Weak stocks in a strong market generally are not very well received by shareholders. Shares of Walt Disney Co. (NYSE: DIS) had been trying to form a bottom above $100 in recent weeks, but unfortunately some weak stocks are bound to stay weak. And by staying weak, that means getting weaker — perhaps with more downside ahead.
Disney shares were a drag on the Dow Jones Industrial Average on Thursday as the worst percentage loss of the 30 index components. CEO Bob Iger effectively issued an earnings warning after noting that tourists were canceling plans for Disney World in Florida and after noting that three Disney Cruise itineraries were cancelled and other itineraries were delayed.
Where things get tough for Disney investors is that Disney’s chart is now one in trouble. And now there are three interruptions in the business model, and perhaps a fourth risk.

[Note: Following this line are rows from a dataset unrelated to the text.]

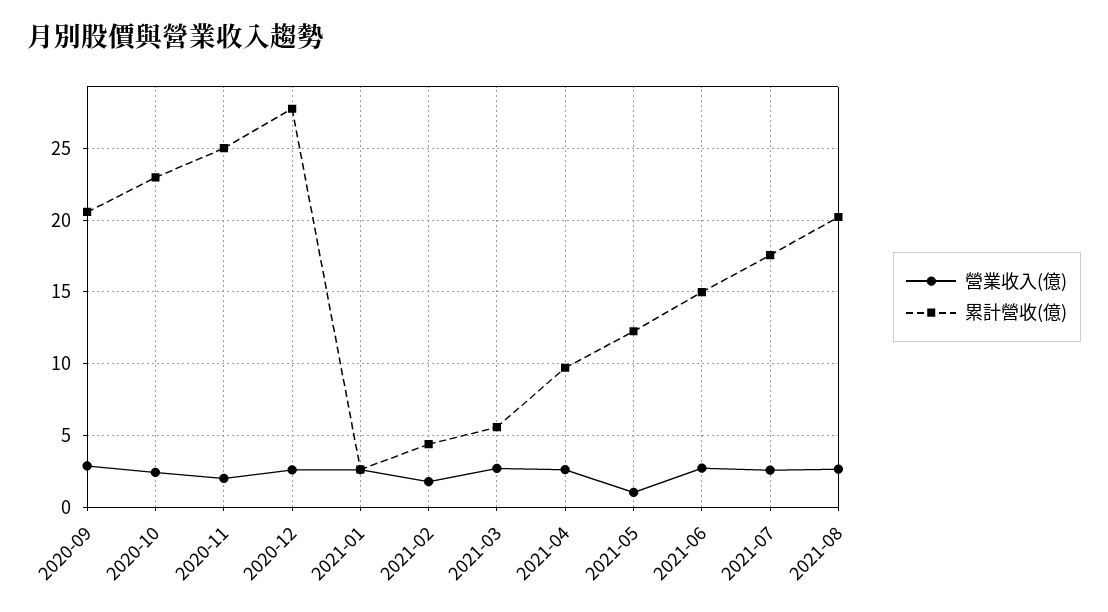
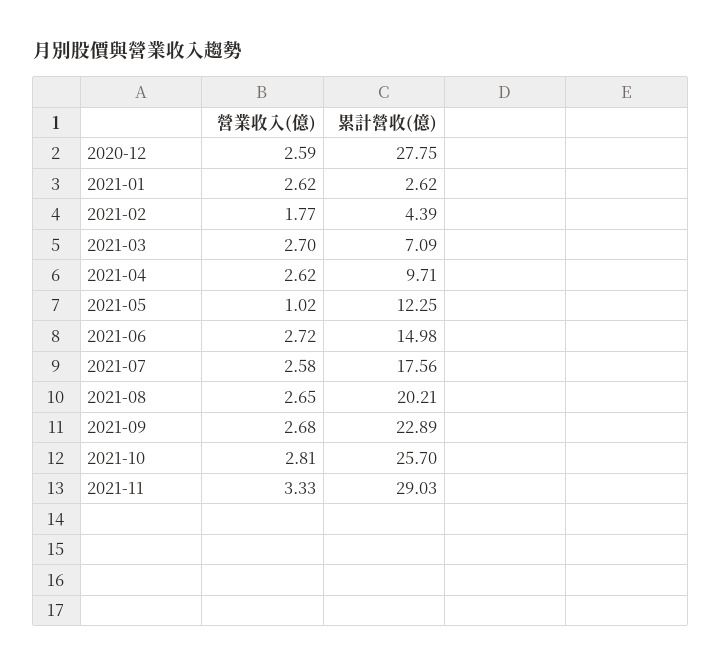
營業收入(億), 2020-09: 3 -> none
累計營收(億), 2020-09: 20.5 -> none
營業收入(億), 2020-10: 2.5 -> none
累計營收(億), 2020-10: 23 -> none
營業收入(億), 2020-11: 2 -> none
累計營收(億), 2020-11: 25 -> none
累計營收(億), 2021-03: 5.5 -> 7.09
營業收入(億), 2021-09: none -> 2.68
累計營收(億), 2021-09: none -> 22.89
營業收入(億), 2021-10: none -> 2.81
累計營收(億), 2021-10: none -> 25.7
營業收入(億), 2021-11: none -> 3.33
累計營收(億), 2021-11: none -> 29.03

The newest issue is Florida’s Disney operations for park tickets and hotels and Disney Cruise sales feeling the impact of Hurricane Irma. This can be partly insured, but the reality is that Disney’s operations had largely been unaffected in recent years due to lighter loss events tied to weather.
The ongoing issue of ESPN has been a drag, even after cost cutting. The loss of subscribers has hurt, and the lack of exciting content and personalities outside of the live games makes that exodus likely to continue.
And of course the ongoing streaming exit with Netflix Inc. (NASDAQ: NFLX) is a potential risk if Disney does not properly execute. Iger has now said that Disney will include Star Wars and Marvel films on its new video streaming service. It also will produce new films and series for that streaming service.
A fourth risk is that the Star Wars franchise just took a hit with the director of Episode IX leaving Lucasfilm’s production. That film’s release is scheduled for May of 2019, and that is after The Last Jedi (Episode VIII) comes out in December of 2017. This was the second Star Wars director disruption this year after Lucasfilm’s Han Solo standalone movie parted ways with directors Phil Lord and Christopher Miller very far into production, but Ron Howard took over and the May 2018 release date was still seen as current.
Back to that stock chart. If you look at a three-year chart from Stockcharts.com, Disney shares may need to go back down toward $90 before long-term investors feel comfortable investing again. That level and points just under $90 had acted as crucial support three different times over the past three years. And after peaking at almost $120 in 2015, Disney shares had experienced four different waves of lower-highs before this last drop.
Whether short sellers knew anything was wrong is hard to know. They probably didn’t know about hurricane season, but the August 15 short interest in Disney shares was 20,295,408, up about 25% from the 16,221,535 shares short on the last day of July. That represents just about two days to cover.
Another issue, outside of Disney’s own woes, was that Wells Fargo had just raised its rating on Disney the prior day. Its rating went to Outperform with $116 target price. Prior to the Wells Fargo blunder, Loop Capital maintained a Hold rating and lowered its target price to $106 from $107, after having lowered the target in the same month.
Disney shares were valued at 17 times expected 2017 earnings ahead of the drop, and they were valued at 15.5 times expected 2018 earnings prior to Thursday’s drop. That certainly isn’t expensive in this bull market, but there are dozens of other mega-cap stocks valued lower.
Disney is still a great company and it still will probably do well for long-term investors who can stomach the fresh pain. That being said, there may be some additional weakness in the coming days and weeks, if the chart patterns of the past offer any guidance ahead.
Technical investors and pure chartists generally assume that weak stocks tend to stay weak for longer. They also tend to assume that lower and lower highs on each recovery attempt do not usually generate any strong conviction for investors.
Shares of Disney were last seen trading down 3.8% at $97.65, in a 52-week range of $90.32 to $116.10. This will mark the first sub-$100 closing price since December.